~fosskers/cl-transducers

Ergonomic, efficient data processing for Common Lisp.
docs: mention `completing`
test: improve coverage
release: 1.0.0

clone

read-only
https://git.sr.ht/~fosskers/cl-transducers
read/write
git@git.sr.ht:~fosskers/cl-transducers

You can also use your local clone with git send-email.

Transducers: Ergonomic, efficient data processing

Table of Contents

I think Transducers are a fundamental primitive that decouples critical logic from list/sequence processing, and if I had to do Clojure all over I would put them at the bottom.

– Rich Hickey

Transducers are an ergonomic and extremely memory-efficient way to process a data source. Here "data source" means simple collections like Lists or Vectors, but also potentially large files or generators of infinite data.

Transducers…

  • allow the chaining of operations like map and filter without allocating memory between each step.
  • aren't tied to any specific data type; they need only be implemented once.
  • vastly simplify "data transformation code".
  • have nothing to do with "lazy evaluation".
  • are a joy to use!

Example: While skipping every second line of a file, sum the lengths of only evenly-lengthed lines.

(transduce
  ;; How do we want to process each element?
  (comp (step 2) (map #'length) (filter #'evenp))
  ;; How do we want to combine all the elements together?
  #'+
  ;; What's our original data source?
  #p"giant-file.txt")

This library has been confirmed to work with SBCL, CCL, ECL, and Clasp.

⚠ ABCL cannot be used due to lack of support for tail-call elimination and tail-recursive labels.

1. History and Motivation

Originally invented in Clojure and adapted to Scheme as SRFI-171, Transducers are an excellent way to think about - and efficiently operate on - collections or streams of data. Transduction operations are strict and don't involve "laziness" or "thunking" in any way, yet only process the exact amount of data you ask them to.

This library draws inspiration from both the original Clojure and SRFI-171, while adding many other convenient operations commonly found in other languages.

2. Installation

This library is available on Ultralisp. With Ultralisp installed as a distribution, you can simply run the following to download the main system:

(ql:quickload :transducers)

For the JSON extensions:

(ql:quickload :transducers-jzon)

3. Usage

3.1. Importing

Since this library reuses some symbol names also found in :cl, it is expected that you import transducers as follows in your defpackage:

(:local-nicknames (#:t #:transducers))

You can then make relatively clean calls like:

(t:transduce (t:map #'1+) #'t:vector '(1 2 3))
;; => #(2 3 4)

3.2. Transducers, Reducers, and Sources

;; The fundamental pattern.
(t:transduce <transducer-chain> <reducer> <source>)

Data processing largely has three concerns:

  1. Where is my data coming from? (sources)
  2. What do I want to do to each element? (transducers)
  3. How do I want to collect the results? (reducers)
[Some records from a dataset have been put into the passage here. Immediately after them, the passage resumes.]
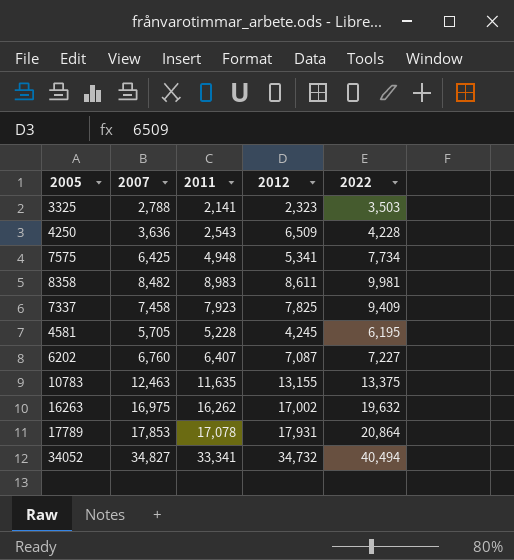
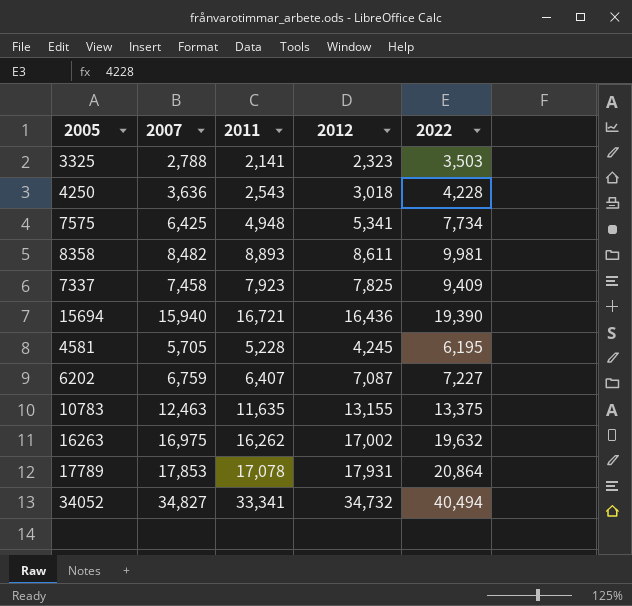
4250 | 2012: 6,509 -> 3,018
8358 | 2011: 8,983 -> 8,893
row 15694: none -> 15,940 | 16,721 | 16,436 | 19,390
6202 | 2007: 6,760 -> 6,759

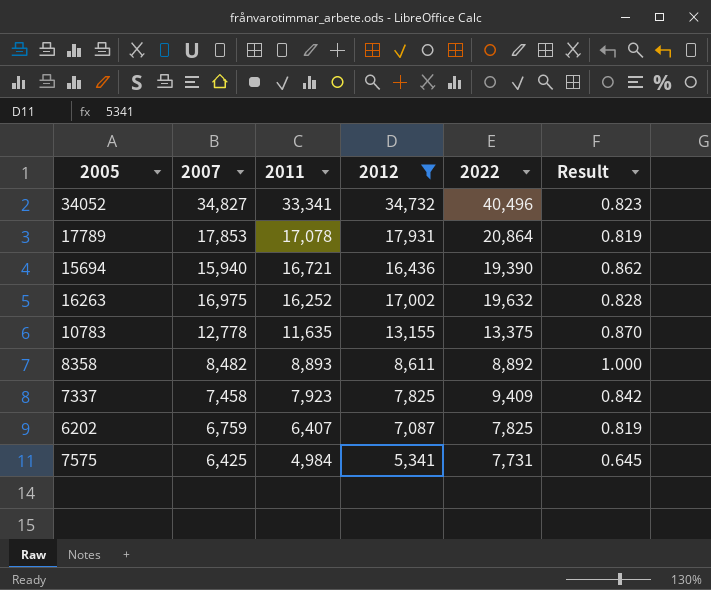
filter: none -> 2012 >= 5,341
row order: none -> 2011 descending
column Result | formula: none -> [2011] / [2022]
34052 | 2022: 40,494 -> 40,496
16263 | 2011: 16,262 -> 16,252
10783 | 2007: 12,463 -> 12,778
8358 | 2022: 9,981 -> 8,892
6202 | 2022: 7,227 -> 7,825
7575 | 2011: 4,948 -> 4,984
7575 | 2022: 7,734 -> 7,731

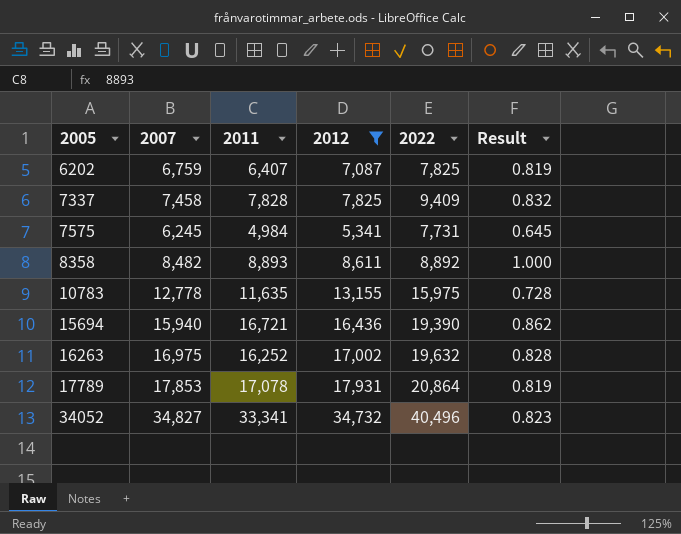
row order: 2011 descending -> 2005 ascending
7337 | 2011: 7,923 -> 7,828
7337 | Result: 0.842 -> 0.832
7575 | 2007: 6,425 -> 6,245
10783 | 2022: 13,375 -> 15,975
10783 | Result: 0.870 -> 0.728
Each full "transduction" requires all three. We pass one of each to the transduce function, which drives the process. It knows how to pull values from the source, feed them through the transducer chain, and wrap everything together via the reducer.

  • Typical transducers are map, filter, and take.
  • Typical reducers are +, count, t:cons, and fold.
  • Typical sources are lists, vectors, strings, hash tables, and files.

Generators are a special kind of source that yield infinite data. Typical generators are repeat, cycle, and ints.

Let's sum the squares of the first 1000 odd integers:

(t:transduce
 (t:comp (t:filter #'oddp)             ;; (2) Keep only odd numbers.
         (t:take 1000)                 ;; (3) Keep the first 1000 filtered odds.
         (t:map (lambda (n) (* n n)))) ;; (4) Square those 1000.
 #'+         ;; (5) Reducer: Add up all the squares.
 (t:ints 1)) ;; (1) Source: Generate all positive integers.
;; => 1333333000 (31 bits, #x4F790C08)

Two things of note here:

  1. comp is used here to chain together different transducer steps. Notice that the order appears "backwards" from usual function composition. It may help to imagine that comp is acting like the ->> macro here. comp is supplied here as a convenience; you're free to use alexandria:compose if you wish.
  2. The reduction via + is listed as Step 5, but really it's occuring throughout the transduction process. Each value that makes it through the composed transducer chain is immediately added to an internal accumulator.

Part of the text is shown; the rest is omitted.